Paul Rabaut écrit de son côté au ministre: «En conscience, et comme devant Dieu qui sonde les coeurs et les reins, je puis vous assurer, monseigneur, que je n'ai jamais eu de liaison personnelle, de commerce de lettres, de correspondance directe ou indirecte avec les Anglais, que je n'ai jamais vu ni connu, encore moins introduit et favorisé des émissaires des cours de Londres, de Vienne et de Turin, et que, si l'une ou l'autre de ces cours m'en adressait quelqu'un qui fût destiné et employé à renverser le système de la France, à exciter de nouveaux troubles dans notre royaume, à armer les protestants français contre les catholiques français, la France contre la France, je me conduirais à son égard de la manière qu'un bon patriote, un véritable chrétien, un pasteur religieux, devrait alors se conduire.»

Rabaut avait d'autant plus de mérite à faire cette patriotique protestation que dans le même moment de nouvelles persécutions étaient exercées contre les protestants «rendus infiniment plus malheureux disait-il, au milieu du peuple de France que ne le sont les Juifs au milieu des peuples les plus barbares.» Ce qui passe l'imagination, c'est de voir les huguenots, pour lesquels les persécutions ne ralentissaient pas, sous Louis XIV comme après lui, que lorsque une guerre avec l'étranger ôtait au gouvernement la libre disposition de ses troupes, aller jusqu'à prier pour leur persécuteur et pour ses succès militaires.

En 1744 même, les synodes des Cévennes et du Languedoc prescrivaient un jeûne solennel pour demander à Dieu la conservation du roi et la prospérité de ses armes.

Le système de moutonnerie chrétienne prêché par les pasteurs à leurs fidèles, était de se laisser dépouiller, brigander et égorger sans résistance; un tel système non seulement interdisait absolument aux nouveaux convertis de songer à seconder une tentative armée des réfugiés, mais encore devait les amener jusqu'à blâmer la conduite de ceux qui s'étaient soustraits par la fuite à l'étranger, aux violences des convertisseurs.

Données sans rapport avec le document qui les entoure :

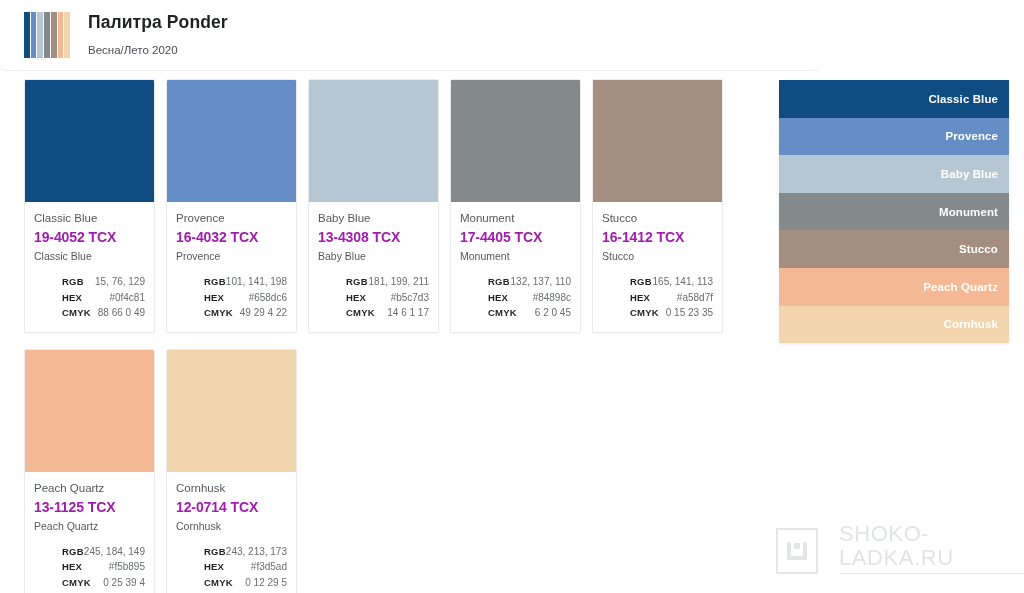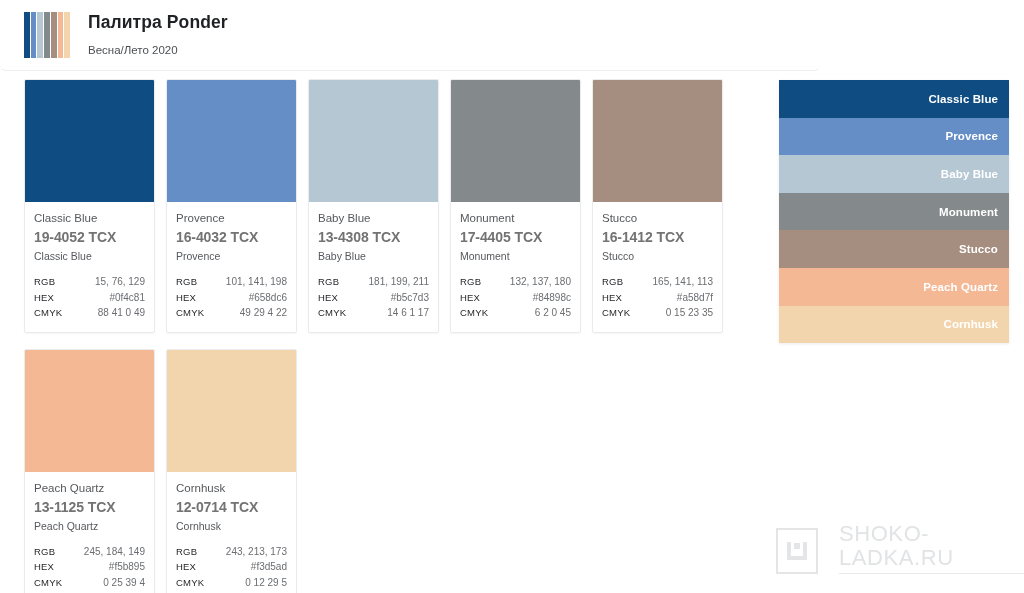--- a/index.html
+++ b/index.html
@@ -78,21 +78,21 @@
 
   .c-name {
     font-size: 11.5px;
     color: #55585c;
     line-height: 15px;
     white-space: nowrap;
   }
   .c-code {
     font-size: 14px;
     font-weight: bold;
-    color: #737373;
+    color: #a21caf;
     line-height: 19px;
     margin-top: 2px;
     letter-spacing: -0.1px;
   }
   .c-alt {
     font-size: 10.5px;
     color: #55585c;
     line-height: 14px;
     margin-top: 2px;
     white-space: nowrap;
@@ -100,23 +100,24 @@
 
   .specs { margin-top: 11px; }
   .spec-row {
     display: flex;
     justify-content: space-between;
     align-items: baseline;
     line-height: 15.5px;
   }
   .spec-key {
     font-size: 9.5px;
-    font-weight: normal;
+    font-weight: bold;
     color: #1f2124;
     letter-spacing: 0.2px;
+    margin-left: 28px;
   }
   .spec-val {
     font-size: 10px;
     color: #6a6d71;
     text-align: right;
   }
 
   
   .stack {
     position: absolute;
@@ -223,21 +224,21 @@
               <div class="spec-row">
                 <span class="spec-key">RGB</span>
                 <span class="spec-val">15, 76, 129</span>
               </div>
               <div class="spec-row">
                 <span class="spec-key">HEX</span>
                 <span class="spec-val">#0f4c81</span>
               </div>
               <div class="spec-row">
                 <span class="spec-key">CMYK</span>
-                <span class="spec-val">88 41 0 49</span>
+                <span class="spec-val">88 66 0 49</span>
               </div>
             </div>
           </div>
         </div>
         <div class="card">
           <div class="swatch" style="background: rgb(101, 141, 198);"></div>
           <div class="card-body">
             <div class="c-name">Provence</div>
             <div class="c-code">16-4032 TCX</div>
             <div class="c-alt">Provence</div>
@@ -281,21 +282,21 @@
         </div>
         <div class="card">
           <div class="swatch" style="background: rgb(132, 137, 140);"></div>
           <div class="card-body">
             <div class="c-name">Monument</div>
             <div class="c-code">17-4405 TCX</div>
             <div class="c-alt">Monument</div>
             <div class="specs">
               <div class="spec-row">
                 <span class="spec-key">RGB</span>
-                <span class="spec-val">132, 137, 180</span>
+                <span class="spec-val">132, 137, 110</span>
               </div>
               <div class="spec-row">
                 <span class="spec-key">HEX</span>
                 <span class="spec-val">#84898c</span>
               </div>
               <div class="spec-row">
                 <span class="spec-key">CMYK</span>
                 <span class="spec-val">6 2 0 45</span>
               </div>
             </div>

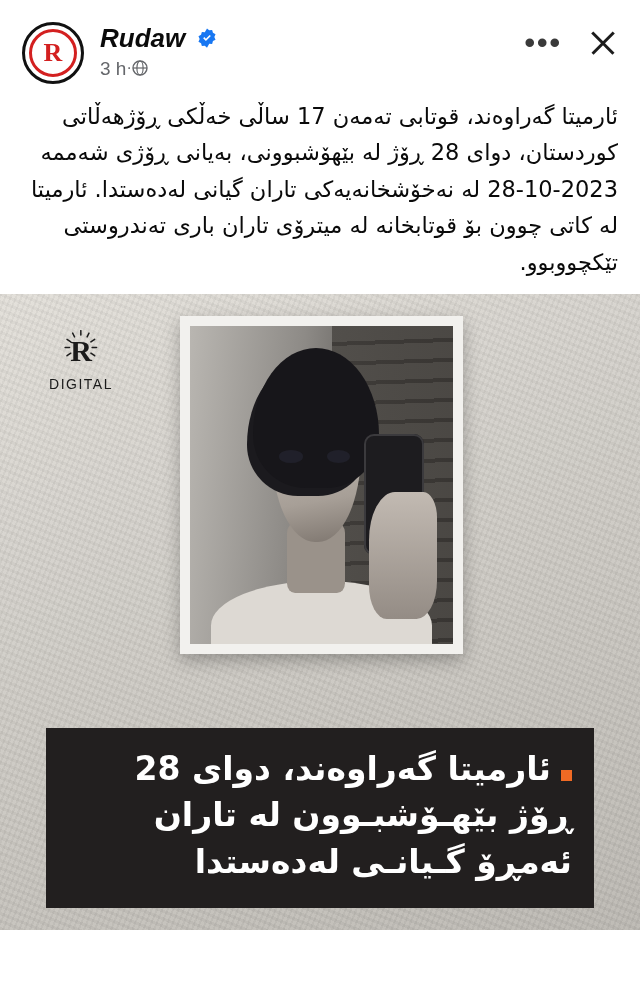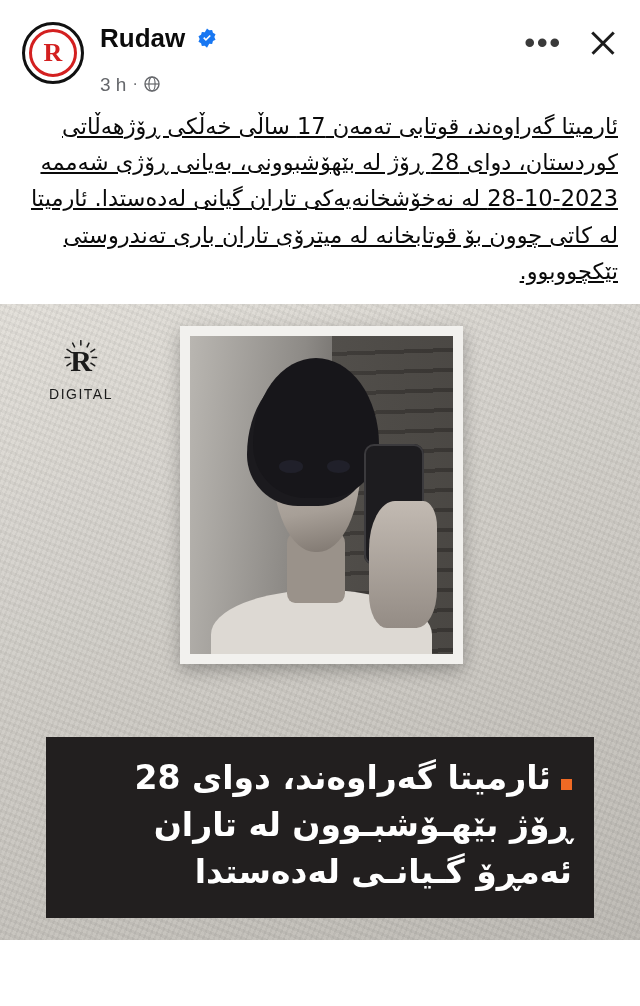--- a/index.html
+++ b/index.html
@@ -61,39 +61,39 @@
   .header-text {
     margin-left: 16px;
     flex: 1 1 auto;
     min-width: 0;
     padding-top: 2px;
   }
   .name-row {
     display: flex;
     align-items: center;
     gap: 11px;
+    font-style: italic;
   }
   .page-name {
     font-size: 26px;
     font-weight: bold;
     color: #0b0b0b;
     line-height: 1.1;
     white-space: nowrap;
   }
   .verified {
     width: 22px;
     height: 22px;
     flex: 0 0 auto;
     display: block;
   }
   .meta-row {
     display: flex;
     align-items: center;
-    gap: 6px;
-    margin-top: 22px;
+    margin-top: 6px;
   }
   .timestamp {
     font-size: 19px;
     color: #65676b;
     line-height: 1;
   }
   .dot-sep {
     color: #65676b;
     font-size: 16px;
     line-height: 1;
@@ -141,21 +141,20 @@
   
   .post-body {
     direction: rtl;
     text-align: right;
     padding: 10px 22px 0 16px;
     font-size: 22.5px;
     line-height: 1.62;
     color: #0a0a0a;
     font-family: "DejaVu Sans", "Liberation Sans", sans-serif;
     box-sizing: border-box;
-    text-decoration: underline;
   }
   .redaction {
     position: absolute;
     left: 120px;
     top: 333px;
     width: 442px;
     height: 24px;
     background: #ff0d0d;
   }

Voici, en effet, la lettre pastorale qui était adressée en 1782 aux huguenots de Cuère: «Faites en sorte qu'aucun de vos concitoyens ne vous surpasse en patriotisme, disputez-leur à tous la gloire d'aimer et de servir votre prince… plus vous serez utiles à la France, plus elle sentira qu'elle doit vous accorder une tolérance fondée sur les lois. Il est d'autres pays où vous pourriez suivre les mouvements de votre coeur, célébrer la bonté de Dieu comme il vous a paru digne de lui. Malgré cela, n'ayez jamais de projet pour vous éloigner de votre pays, gardez-vous de porter vos talents et vos arts chez vos voisins, ce serait tendre à faire naître la misère dans notre province, ce serait vous exposer à devenir un jour les ennemis de votre patrie, à porter les armes contre elle, à verser le sang de vos frères

Il fut heureux pour la cause de la liberté de conscience, que les gouvernants ne se rendissent pas compte, de ce que la théorie de l'obéissance absolue au prince, prêchée par les pasteurs, leur eût tout permis, sans lasser la patience de huguenot des persécutés.

Mais le souvenir de l'insurrection des Cévennes hantait la cervelle des gouverneurs et des intendants; chaque fois que la France était attaquée par ses ennemis, on interrompait les persécutions, dans la crainte de voir les huguenots suivre l'exemple des terribles montagnards qui avaient tenu en échec les armées du grand roi.

Sauf le parti militaire de l'émigration, les réfugiés, ainsi que les nouveaux convertis, n'attendaient la restauration du culte protestant en France que d'un changement de politique qui serait spontanément adoptée par le gouvernement ou qui lui serait imposé par un traité conclu avec les puissances protestantes.